The other bizarre piece is that I thought jazz was dead. I didn’t know that jazz had evolved. Mrs. Butler was from this old period. She didn’t keep up with the whole evolution of jazz. She was stuck in stride. She was a killin’ stride and boogie-woogie pianist—she had this real exuberant personality when she played—but that’s where it began and ended. So when I went to college theory classes, my teachers started hearing me write little theory examples and they’d say, “Wow, you really have some talent for composition. Why don’t you add composition to your major?” So I did it. And then at the same time, I was listening to Minnesota Public Radio, and I started hearing modern jazz and getting exposed to that. By modern, I mean even just things like Bill Evans and Thad Jones. All these different things started influencing me, and I was just so excited about how that music had evolved.

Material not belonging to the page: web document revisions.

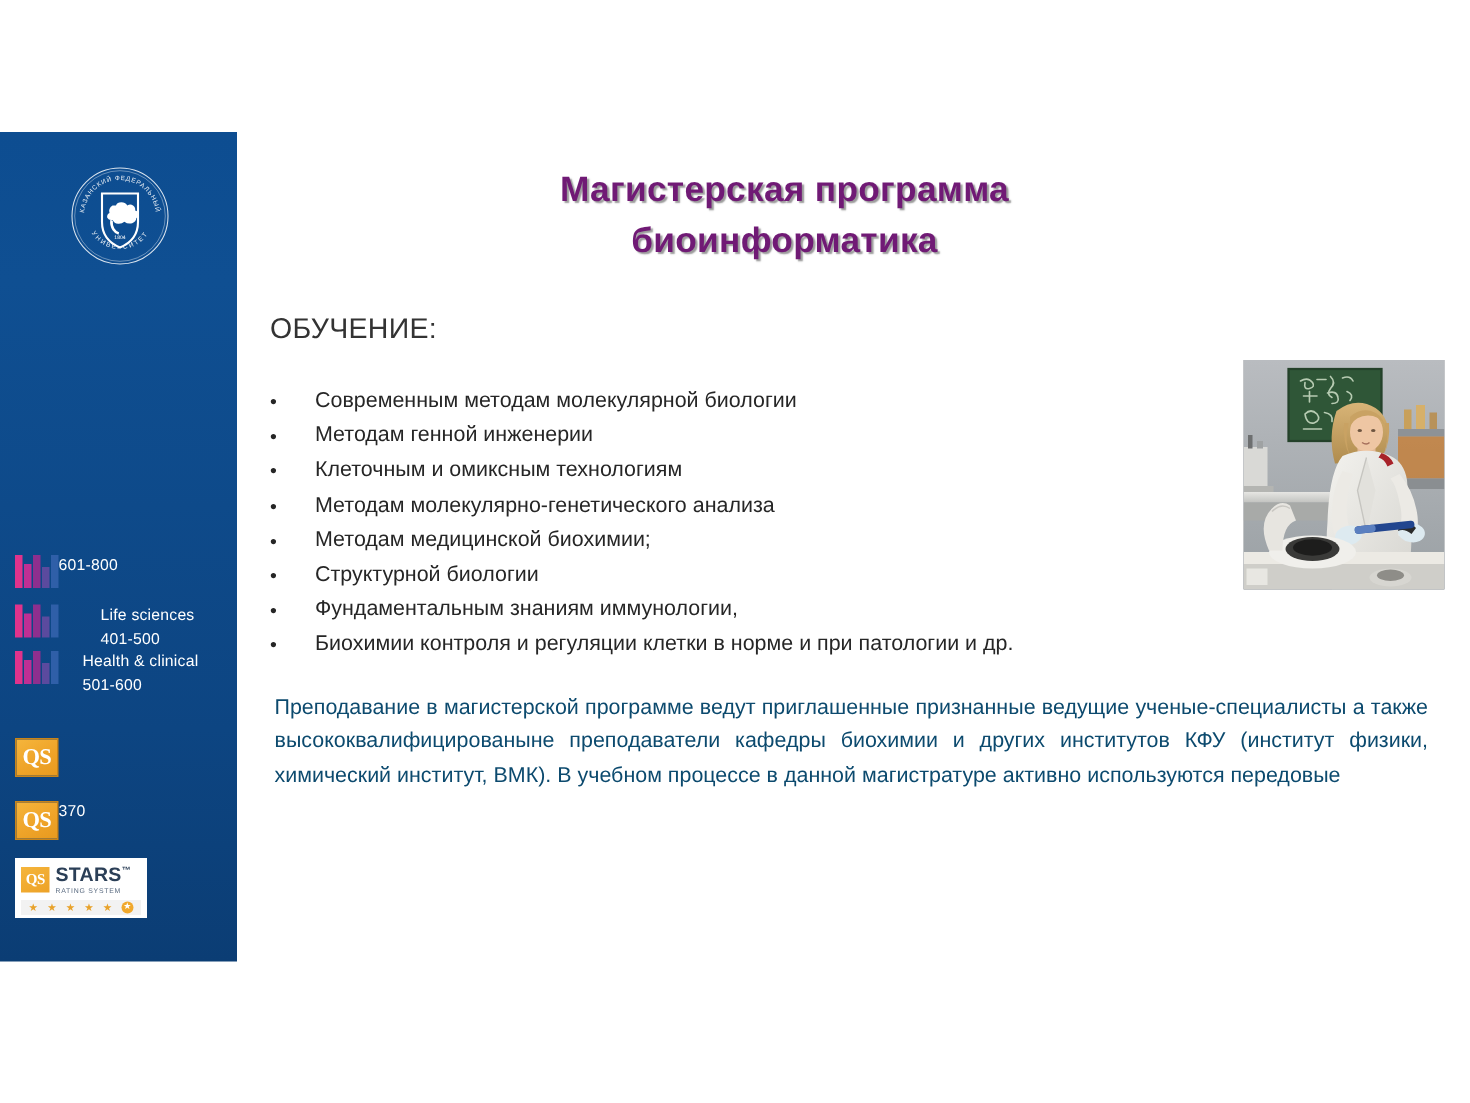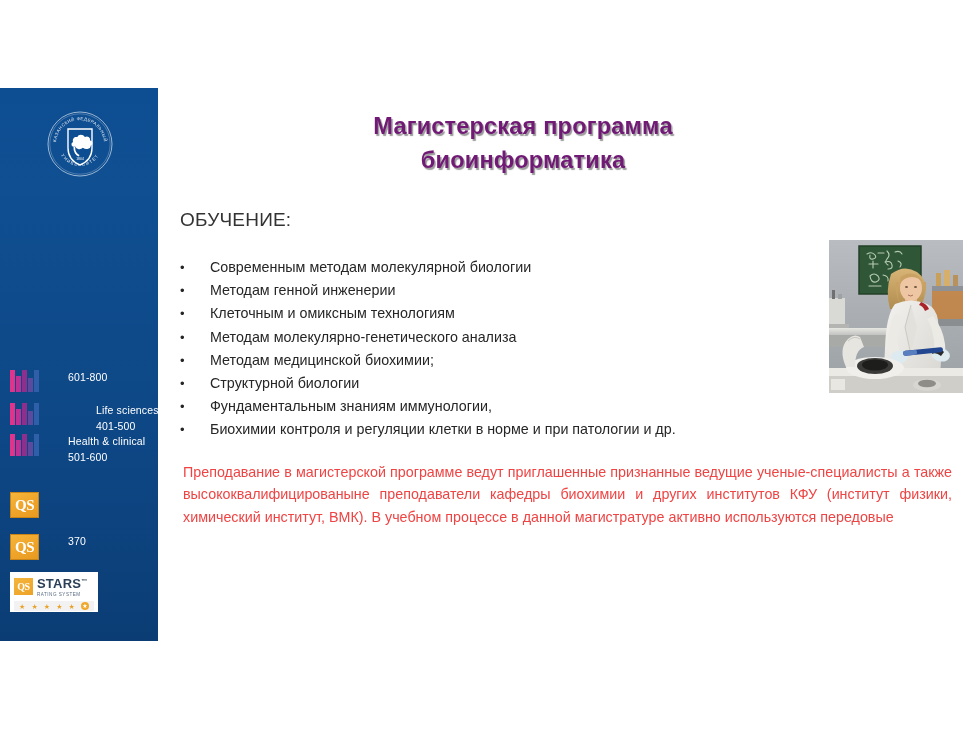--- a/index.html
+++ b/index.html
@@ -63,7 +63,7 @@
     line-height: 15.5px;
     letter-spacing: 0.15px;
     white-space: pre-line;
-    padding-left: 29px;
+    padding-left: 0;
     font-weight: 400;
   }
   .qs-logo {

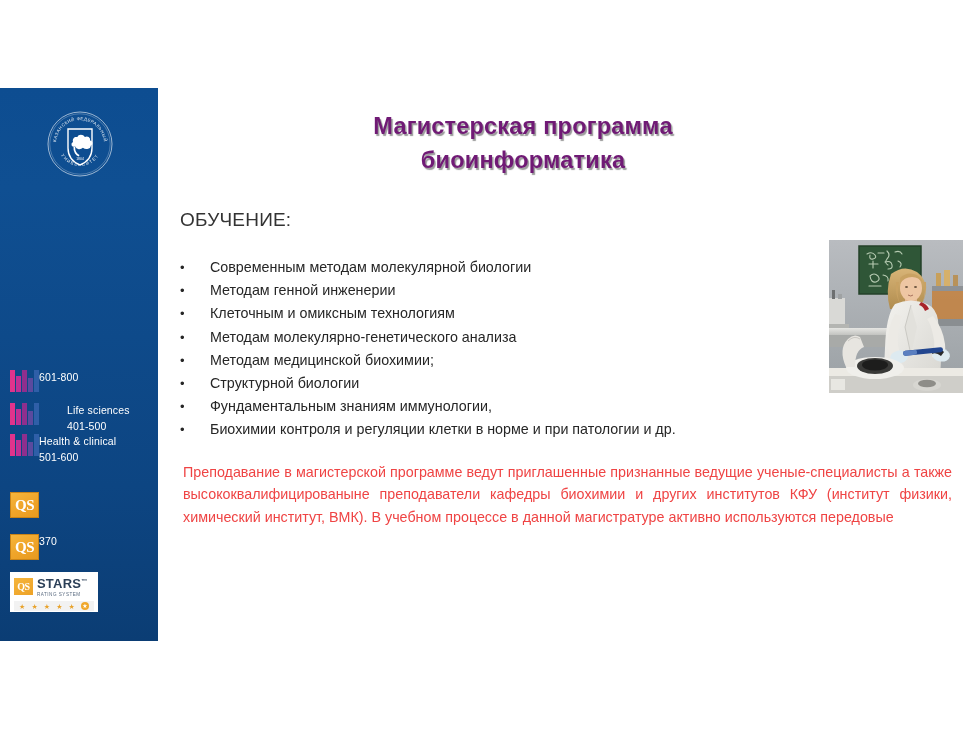--- a/index.html
+++ b/index.html
@@ -282,7 +282,7 @@
 401-500</span>
 </div>
 
-<div class="rank-row" style="left:10px; top:434px;">
+<div class="rank-row" style="left:10px; top:434px;gap:16px;">
   <span class="the-logo">
     <i class="the-bar" style="left:0px;  height:22px; background:#e0338c;"></i>
     <i class="the-bar" style="left:6px;  height:16px; background:#c02f94;"></i>

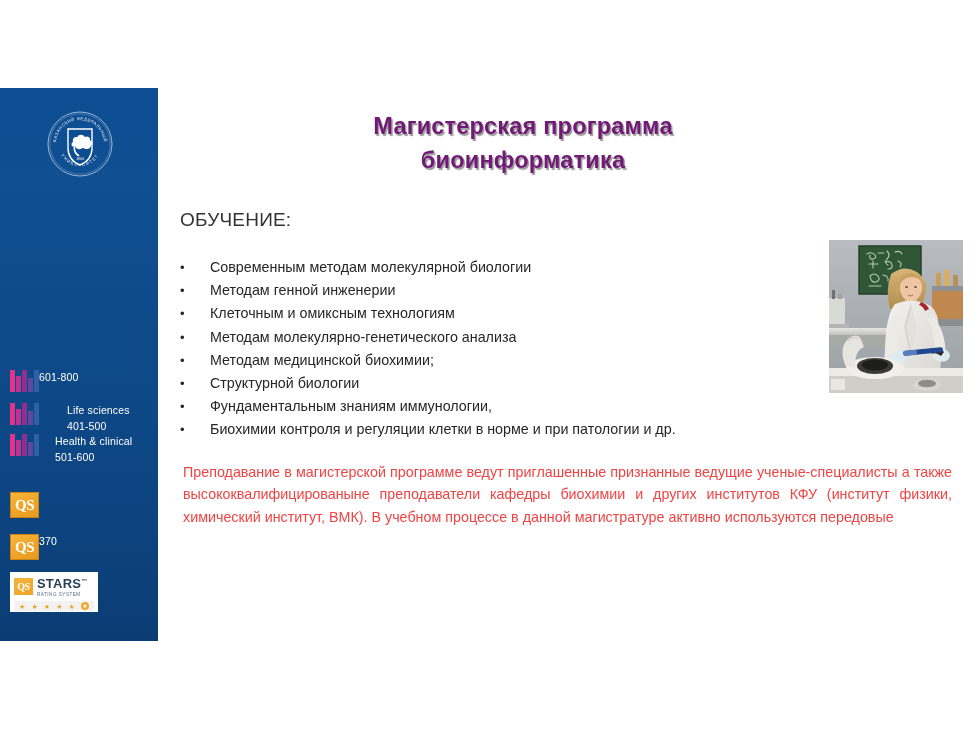--- a/index.html
+++ b/index.html
@@ -203,7 +203,7 @@
     width: 769px;
     font-size: 14.3px;
     line-height: 22.4px;
-    color: #ef4444;
+    color: #0c4a6e;
     text-align: justify;
   }
   #paragraph span.last { display: block; }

It was a conflict for me because of the classical world in the universities at that time. I went into college in 1979. At that time, if you were a classical composer and you were writing music with a diatonic melody, it was considered passé. It had to be really complex and almost unreachable unless you wrote a paper to accompany it that was necessary to read to understand the music. If it wasn’t that complex, it was just considered worthless. I loved tonality, and I loved melody, and I loved rhythm and groove. So I said, “I don’t fit in this classical world; I can’t do this.” And the jazz world started sort of beckoning. My classical teacher said, “You’re so influenced by jazz, why don’t you watch the big band rehearse and maybe see if you can write something for them?” And that’s how it started. I started listening to the big band, and I felt that the whole tonal palette that came naturally to me was accepted. As a matter of fact, in the jazz world it almost seemed on the edge, because they had their specific harmony and I was bringing a classical mentality of form into that realm, which for them seemed far-reaching. Yet to the classical people it seemed completely banal. It was an interesting time to try to be a composer.
FJO: I find it so interesting that you said that you thought jazz was dead, but you didn’t think classical music was dead. So many people think classical music is only composers from the past and the idea that there’s a living composer is shocking to them.
MS: Well, when I first got to the University of Minnesota, we were studying Elliott Carter—he’s still alive and writing things—and Charles Wuorinen and John Cage. Those are the kind of things we were talking about, so I was aware of those guys. But I really felt that jazz was this wonderful era. The other thing I loved were songs—Rodgers and Hammerstein songs and all the other songs from musicals. I was crazy about the world of standards. And I loved Fred Astaire and Gene Kelly movies. How many eight-year olds in the 1960s were in love with Gene Kelly? I was a kid that was out of my time.